In the near future, biomass has a huge potential as carbon feedstock, due to its abundance. The amount of yearly produced biomass is 1.7-2.0·1011 tons, and only a small fraction is currently used. This number excludes marine biomass.[1]
The concept of biorefineries, facilities that convert biomass into fuel, power, and chemicals, in contrast to today’s petroleum refineries, has evolved to aim at conversion of lignocellulosic biomass. For that, two pathways are discussed, one via the syngas platform, and the other via the sugar platform. The advantage of the syngas platform is that syngas is already used today widely as feedstock for well-established processes. The advantage of the sugar platform is the wide scope that modern biotechnology offers.

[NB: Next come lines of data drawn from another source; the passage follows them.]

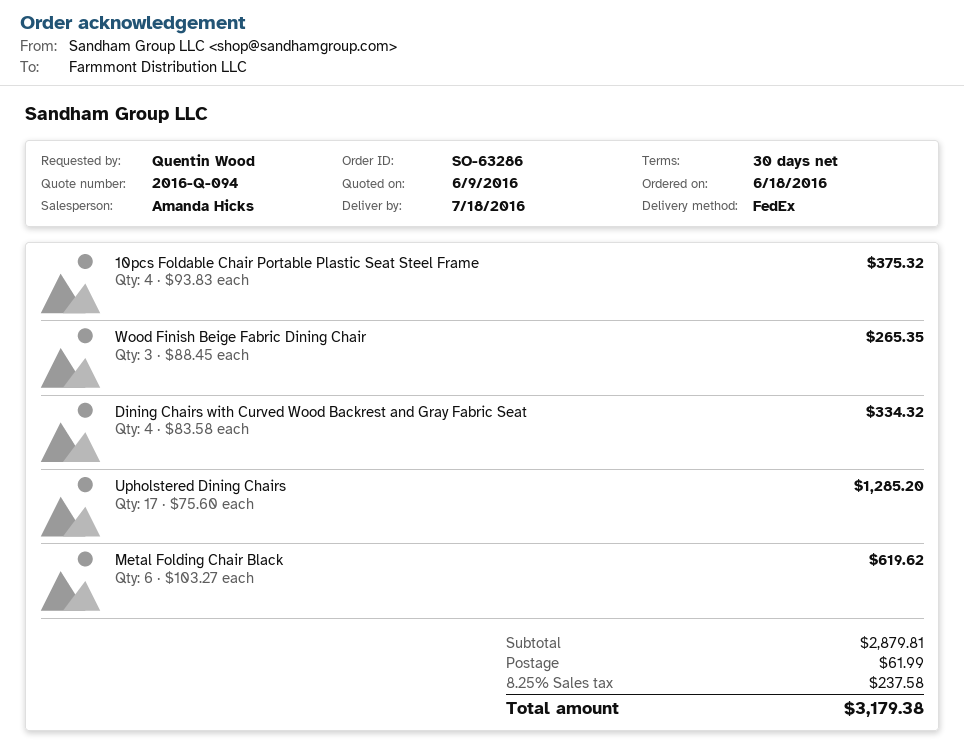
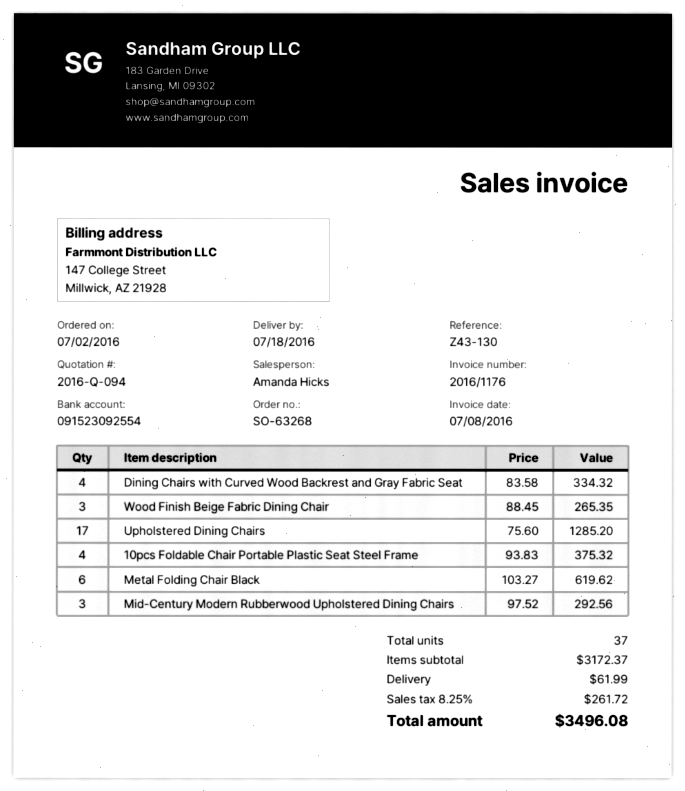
order number: SO-63286 -> SO-63268
order date: 2016-06-18 -> 2016-07-02
Mid-Century Modern Rubberwood Upholstered Dining Chairs: none -> 3 x 97.52 = 292.56
subtotal: 2879.81 -> 3172.37
tax: 8.25% = 237.58 -> 8.25% = 261.72
total: 3179.38 -> 3496.08

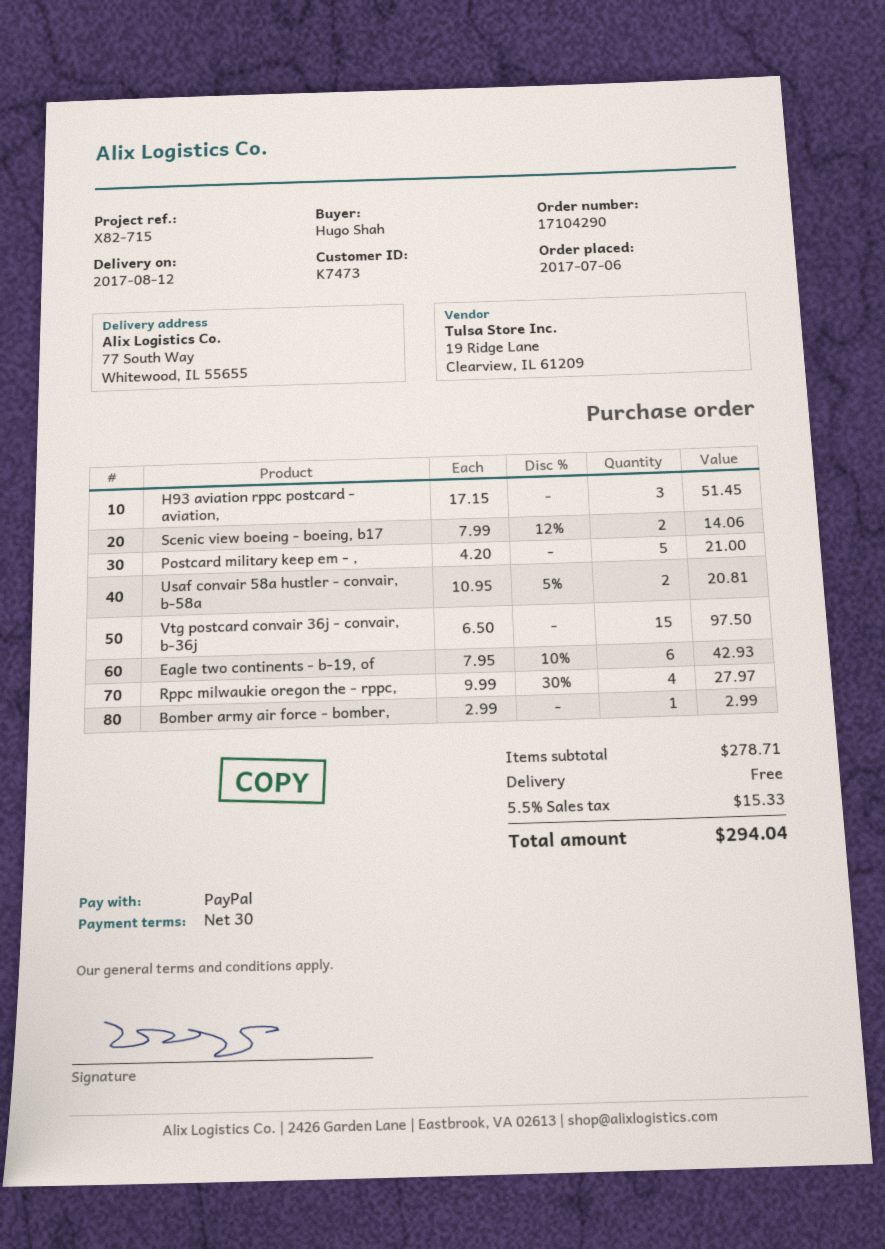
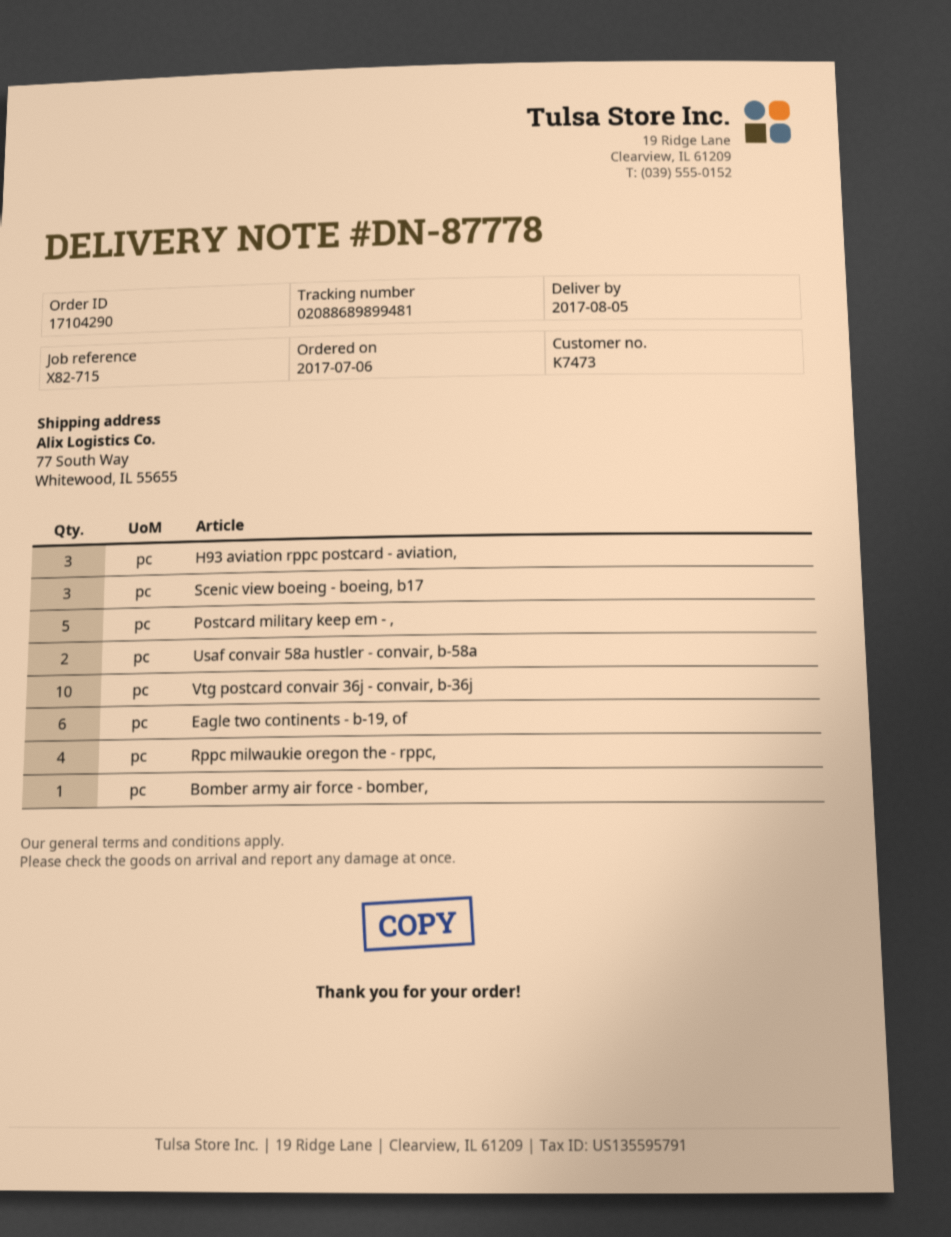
delivery date: 2017-08-12 -> 2017-08-05
Scenic view boeing - boeing, b17: 2 -> 3
Vtg postcard convair 36j - convair, b-36j: 15 -> 10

The conversion of sugar, starch, or oil crops, is chemically relatively easy, but requires expensive feedstock that is produced at low yield per agricultural area, causing N2O emissions, and posing competition to food production. The conversion of lignocellulosic biomass is chemically more challenging, but offers a number of advantages over the conversion of sugar, starch or oil crops. The utilization of cellulose, hemicellulose, and lignin results in higher yields per area, since the whole plant and not only the fruit is converted. In turn, lignocellulosic feedstock is more abundant and cheaper, especially considering the utilization of waste and the cultivation of unsuitable land. Therefore, the overall costs of the feedstock are lower, and fewer greenhouse gases are emitted. Importantly, no competition to the food supply arises.
In this work, the utilization of lignocellulosic feedstock was investigated. The main hurdles for efficient cellulose conversion, the insolubility and recalcitrance, were overcome through mechanocatalytic depolymerization, yielding water-soluble oligosaccharides (WSO). The WSO can be converted into sugars and sugar alcohols under mild conditions. Thus, the hydrolysis of WSO and the hydrolytic hydrogenation of WSO were investigated.
By hydrolysis of WSO sugars are formed, which can be further converted into platform chemicals by fermentation or catalytic reactions. Focus of this work was on hydrogenation of glucose and the hydrolytic hydrogenation of WSO using Ru/C as a catalyst forming sugar alcohols. The main product of the reaction is sorbitol. Figure 1.1 illustrates an overview of the reactions.